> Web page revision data
--- START ---

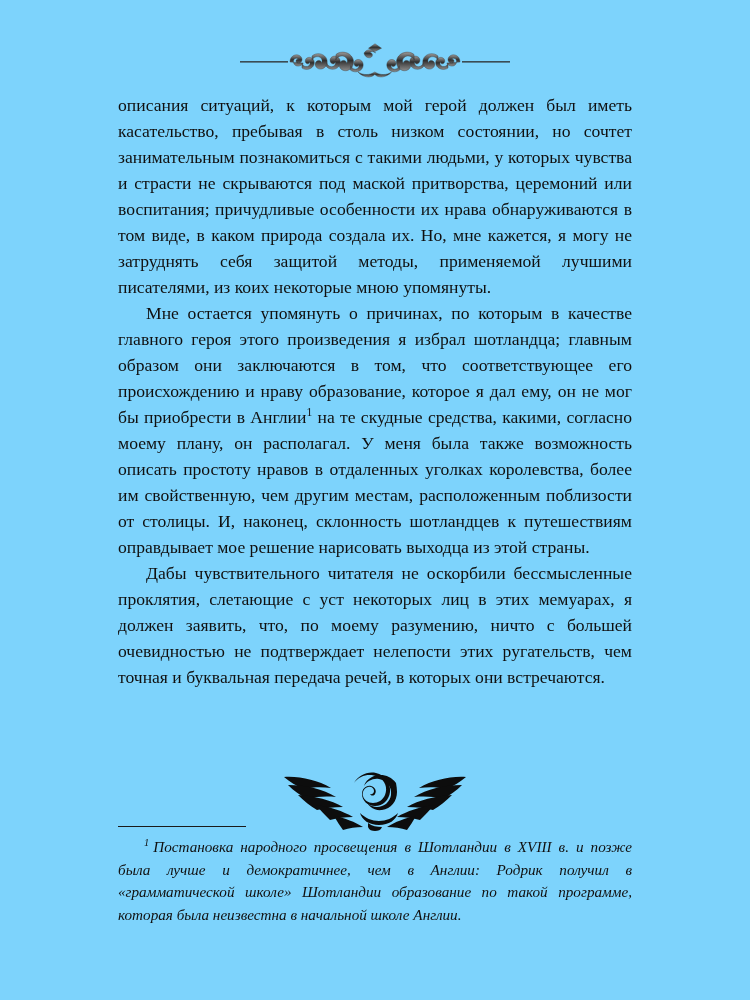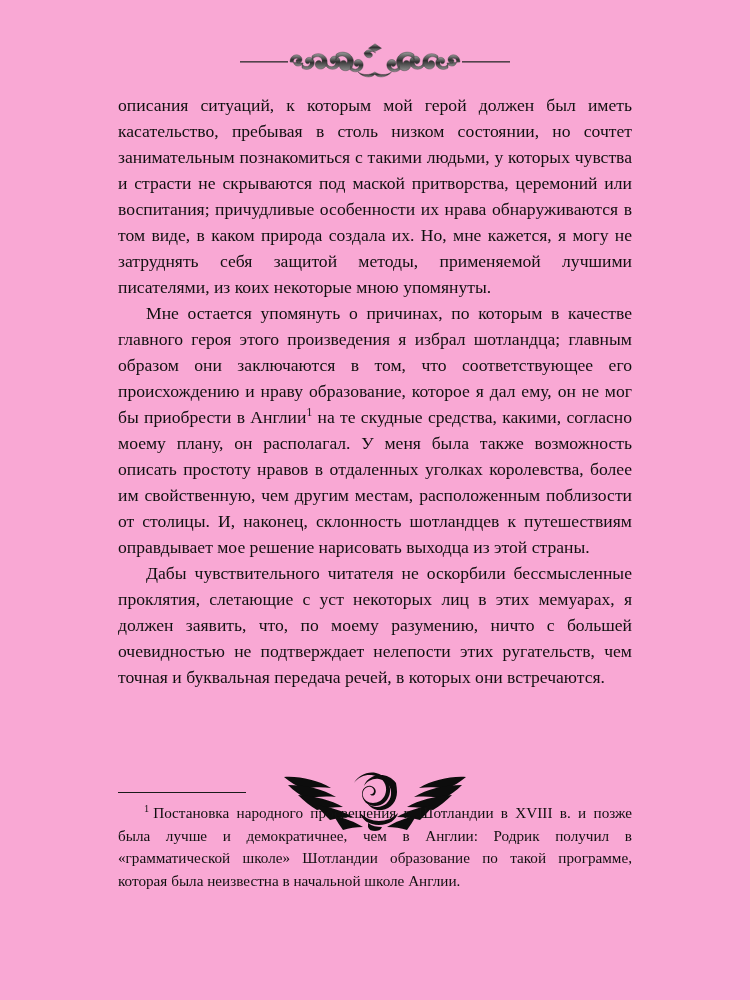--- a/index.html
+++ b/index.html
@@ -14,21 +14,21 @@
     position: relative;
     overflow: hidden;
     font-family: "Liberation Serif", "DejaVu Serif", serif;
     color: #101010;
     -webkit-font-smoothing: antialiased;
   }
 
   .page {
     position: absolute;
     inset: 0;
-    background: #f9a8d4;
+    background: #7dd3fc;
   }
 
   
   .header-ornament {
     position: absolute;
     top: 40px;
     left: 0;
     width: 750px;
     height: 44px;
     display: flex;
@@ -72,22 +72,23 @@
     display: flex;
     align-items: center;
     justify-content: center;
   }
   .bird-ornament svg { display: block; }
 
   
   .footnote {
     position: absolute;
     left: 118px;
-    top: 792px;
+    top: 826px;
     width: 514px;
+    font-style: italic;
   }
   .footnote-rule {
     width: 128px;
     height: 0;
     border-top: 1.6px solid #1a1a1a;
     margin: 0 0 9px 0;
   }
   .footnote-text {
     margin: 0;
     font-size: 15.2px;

--- END ---

> Work order
Find the lines in the data that include "font", then copy each of them.

> Answer area
     font-family: "Liberation Serif", "DejaVu Serif", serif;
     -webkit-font-smoothing: antialiased;
+    font-style: italic;
     font-size: 15.2px;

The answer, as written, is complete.